Figure 4 shows a flowchart of the general idea behind the SLAM process and use of several initial guess for the first population of Harmony registration. For the 3D point clouds and 6DoF registration, the information of the previously obtained 2D poses can be reuse to reduce the search range of the Harmony Search optimization. Then, after both maps are built separately, they can be aligned to apply the geometric segmentation.
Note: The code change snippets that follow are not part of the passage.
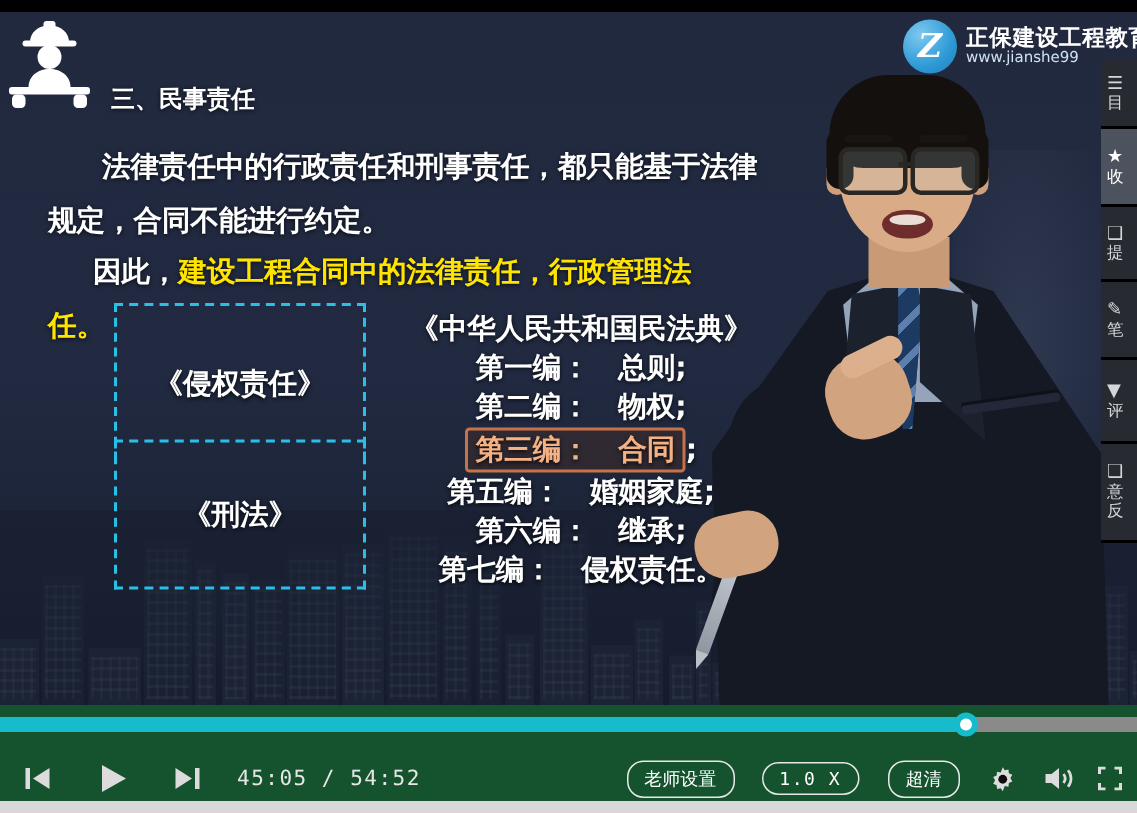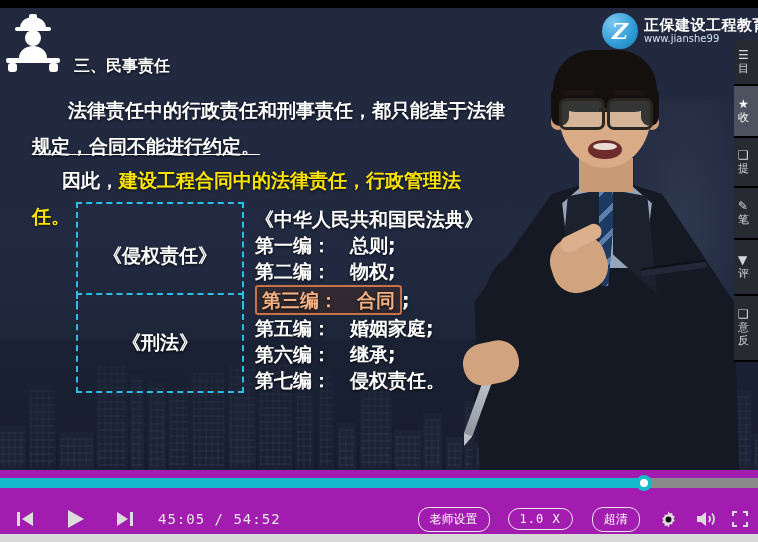--- a/index.html
+++ b/index.html
@@ -47,7 +47,7 @@
       text-shadow:0 1px 3px rgba(0,0,0,.75);font-family:"DejaVu Sans","Liberation Sans",sans-serif;}
   .l-head{left:74px;top:0;font-size:16px;}
   .l-p1{left:68px;top:42px;font-size:19px;}
-  .l-p2{left:32px;top:78px;font-size:19px;text-decoration:underline;}
+  .l-p2{left:32px;top:78px;font-size:19px;}
   .l-p3{left:62px;top:112px;font-size:19px;}
   .l-p4{left:32px;top:148px;font-size:19px;}
   .hl{color:#ffe400;}

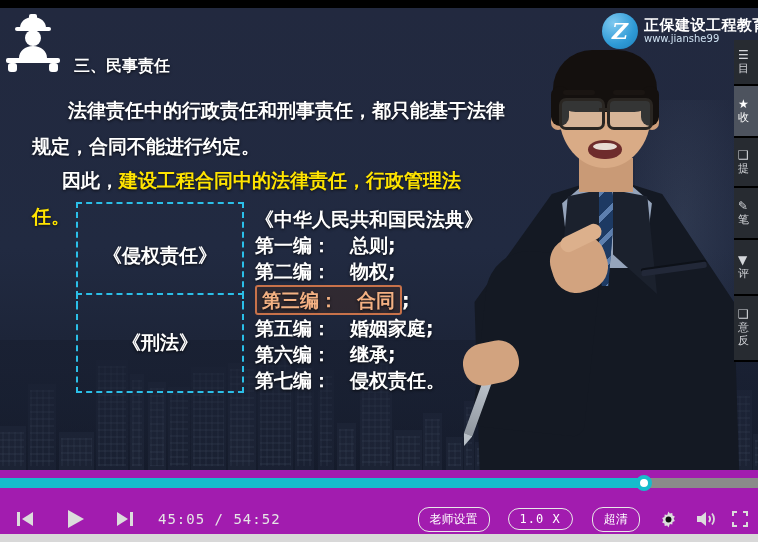--- a/index.html
+++ b/index.html
@@ -59,7 +59,7 @@
   .box-admin{left:76px;top:202px;width:168px;height:105px;border-bottom:none;}
   .box-crim{left:76px;top:293px;width:168px;height:100px;font-family:Liberation Serif, serif;}
 
-  .law-list{position:absolute;left:255px;top:206px;width:265px;z-index:15;text-align:left;color:#fff;}
+  .law-list{position:absolute;left:255px;top:206px;width:265px;z-index:15;text-align:center;color:#fff;}
   .law-list .li{font-size:19px;font-weight:bold;line-height:1.38;white-space:nowrap;
      text-shadow:0 1px 3px rgba(0,0,0,.8);}
   .li.marked{color:#f4b183;display:inline-block;border:2px solid #c8724a;border-radius:3px;

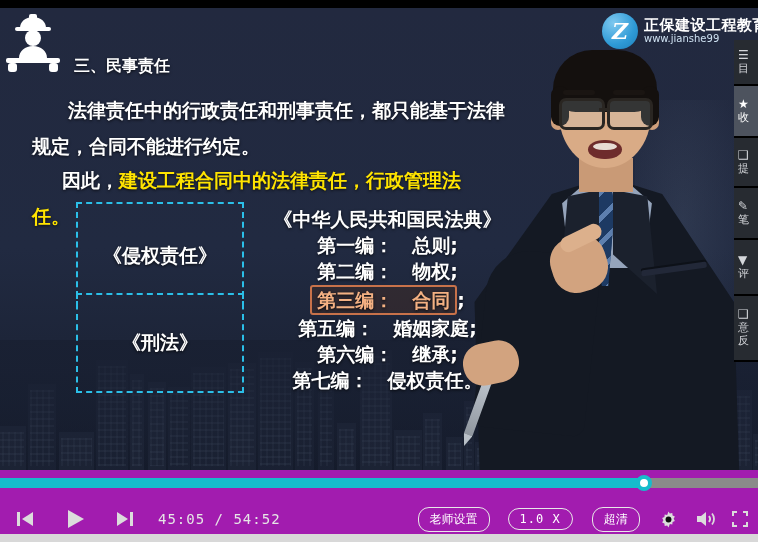--- a/index.html
+++ b/index.html
@@ -121,7 +121,7 @@
   .sb-lb{font-size:11px;line-height:1.15;}
 
   
-  .controls{position:absolute;left:0;top:470px;width:758px;height:72px;background:#a21caf;z-index:50;}
+  .controls{position:absolute;left:0;top:470px;width:758px;height:72px;background:#14532d;z-index:50;}
   .prog{position:absolute;left:0;top:8px;width:758px;height:10px;background:#8a8a8a;cursor:pointer;}
   .prog .fill{position:absolute;left:0;top:0;height:10px;background:#16bccc;width:85%;}
   .prog .knob{position:absolute;top:-3px;width:16px;height:16px;border-radius:50%;background:#fff;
4. Geometric Segmentation and Topological Map Extraction
Occupancy grids represent indoor scenarios with their precise coordinates. This kind of model is useful for robots to geometrically navigate. However, it is far from the way in which people interpret their surroundings. Typical indoor scenarios are divided into rooms and corridors with different utility. By analyzing geometric properties of the geometric map, it can be divided into meaningful regions. More precisely, the aim is to find separations between rooms by locating doorways or narrow passages. In this way, a step is made toward the way people understand indoor scenarios. The optimized 2D map obtained on previous steps is helpful for 2D navigation, since it contains all occupied zones that the robot cannot traverse, such as tables or chair legs. However, cluttered maps do not perform correctly regarding door detection. For that reason, we propose the use of a map obtained from a higher height, retrieved from point cloud data. In this way, we benefit from the availability of multiple information sources.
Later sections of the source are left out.